### EXERCISE DETAILS
Below are some records: retype them all exactly, but not the pictures.

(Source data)
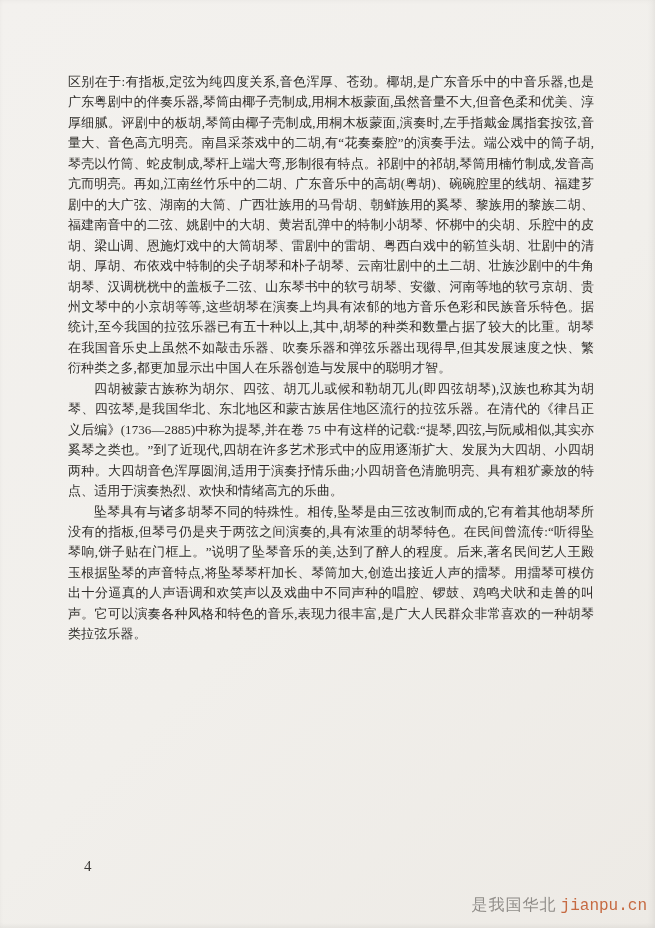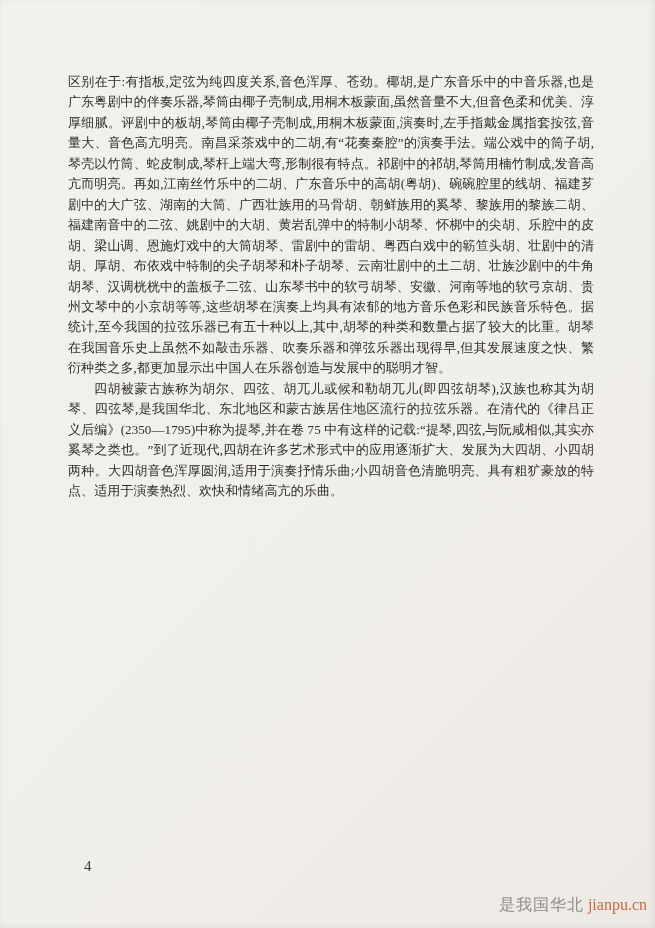"四胡被蒙古族称为胡尔、四弦、胡兀儿或候和勒胡兀儿(即四弦胡琴),汉族也称其为胡琴" p.para { text: 2350—1795 -> 1736—2885 }
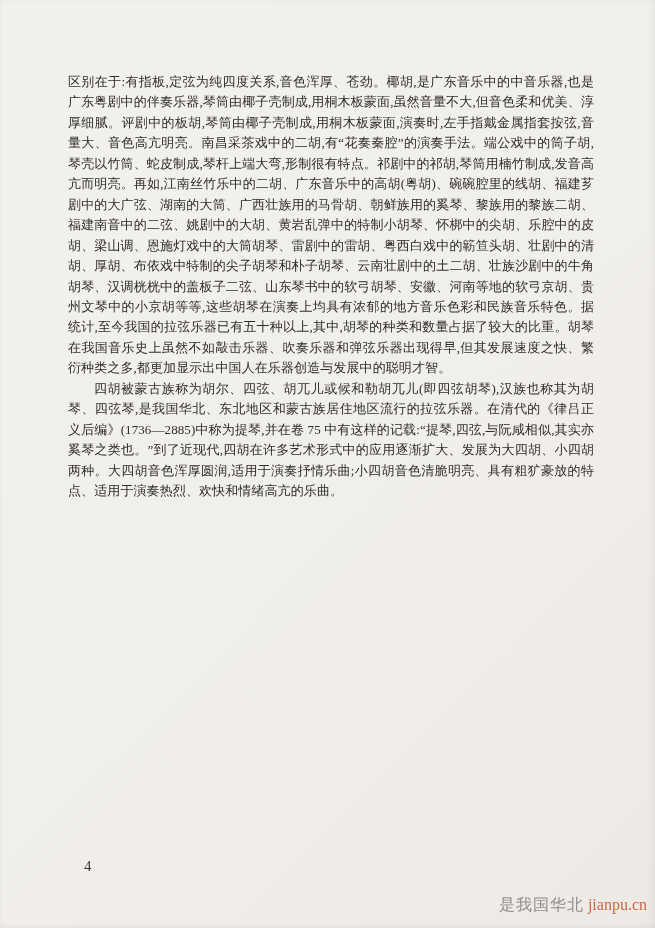"坠琴具有与诸多胡琴不同的特殊性。相传,坠琴是由三弦改制而成的,它有着其他胡琴所没" p.para { html: none -> <p>坠琴具有与诸多胡琴不同的特殊性。相传,坠琴是由三弦改制而成的,它有着其他胡琴所没有的指板,但琴弓仍是夹于两弦之间演奏的,具有浓重的胡琴特色。在民间曾流传:“听得坠琴响,饼子贴在门框上。”说明了坠琴音乐的美,达到了醉人的程度。后来,著名民间艺人王殿玉根据坠琴的声音特点,将坠琴琴杆加长、琴筒加大,创造出接近人声的擂琴。用擂琴可模仿出十分逼真的人声语调和欢笑声以及戏曲中不同声种的唱腔、锣鼓、鸡鸣犬吠和走兽的叫声。它可以演奏各种风格和特色的音乐,表现力很丰富,是广大人民群众非常喜欢的一种胡琴类拉弦乐器。</p> }
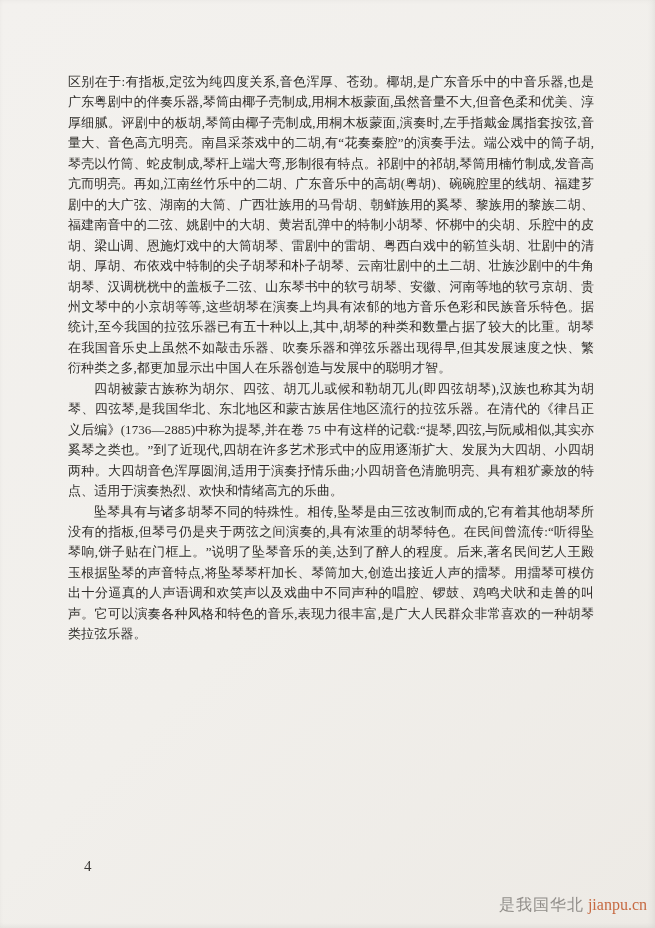"jianpu.cn" .watermark .wm-url { font-family: Liberation Serif, serif -> Liberation Mono, monospace }
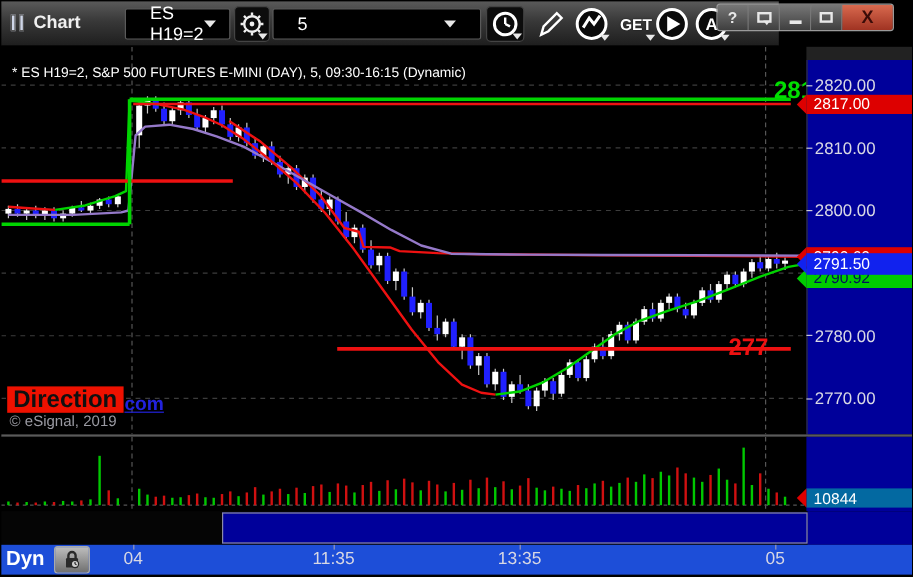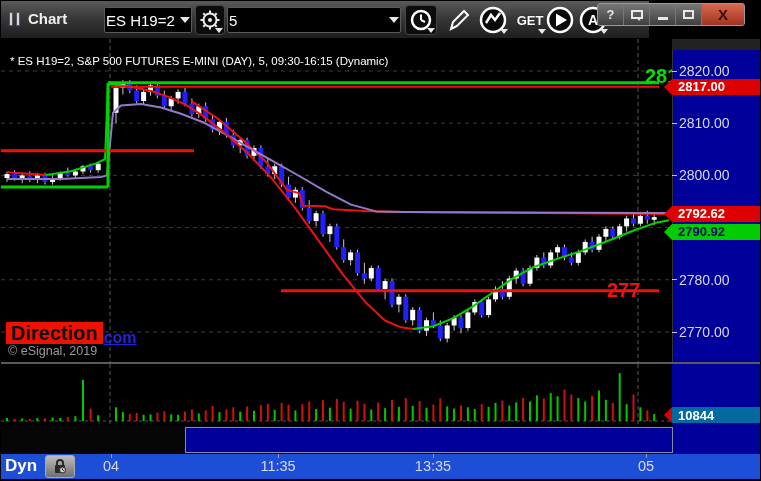"ES H19=2" .combo { padding: 0 1px -> 0 20px }
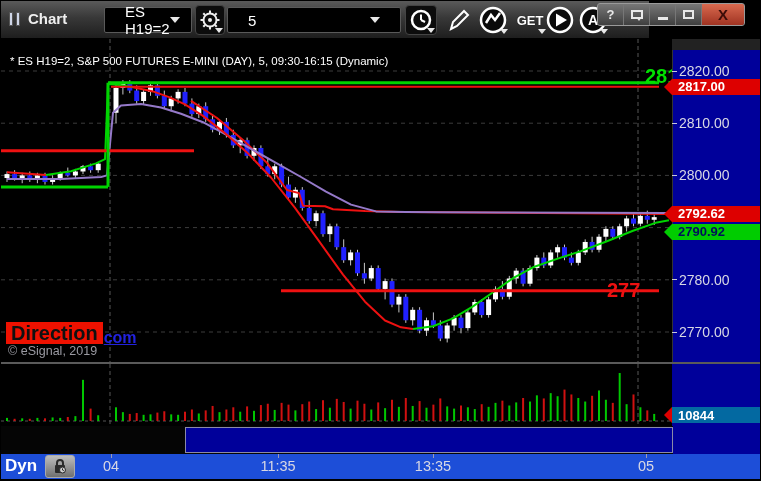"2817.00" .price-box { font-weight: bold -> normal }
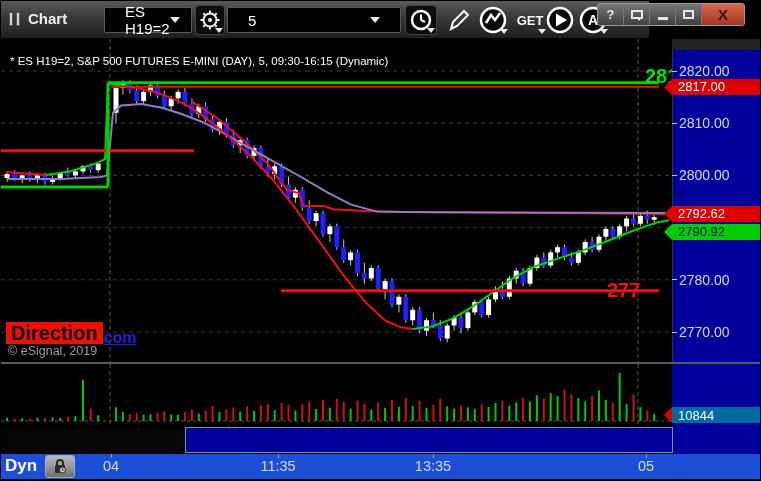"2791.50" div.price-box { html: none -> <div>2791.50<span></span></div> }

### EXERCISE ANSWER
"四胡被蒙古族称为胡尔、四弦、胡兀儿或候和勒胡兀儿(即四弦胡琴),汉族也称其为胡琴" p.para { text: 2350—1795 -> 1736—2885 }
"坠琴具有与诸多胡琴不同的特殊性。相传,坠琴是由三弦改制而成的,它有着其他胡琴所没" p.para { html: none -> <p>坠琴具有与诸多胡琴不同的特殊性。相传,坠琴是由三弦改制而成的,它有着其他胡琴所没有的指板,但琴弓仍是夹于两弦之间演奏的,具有浓重的胡琴特色。在民间曾流传:“听得坠琴响,饼子贴在门框上。”说明了坠琴音乐的美,达到了醉人的程度。后来,著名民间艺人王殿玉根据坠琴的声音特点,将坠琴琴杆加长、琴筒加大,创造出接近人声的擂琴。用擂琴可模仿出十分逼真的人声语调和欢笑声以及戏曲中不同声种的唱腔、锣鼓、鸡鸣犬吠和走兽的叫声。它可以演奏各种风格和特色的音乐,表现力很丰富,是广大人民群众非常喜欢的一种胡琴类拉弦乐器。</p> }
"jianpu.cn" .watermark .wm-url { font-family: Liberation Serif, serif -> Liberation Mono, monospace }
"ES H19=2" .combo { padding: 0 1px -> 0 20px }
"2817.00" .price-box { font-weight: bold -> normal }
"2791.50" div.price-box { html: none -> <div>2791.50<span></span></div> }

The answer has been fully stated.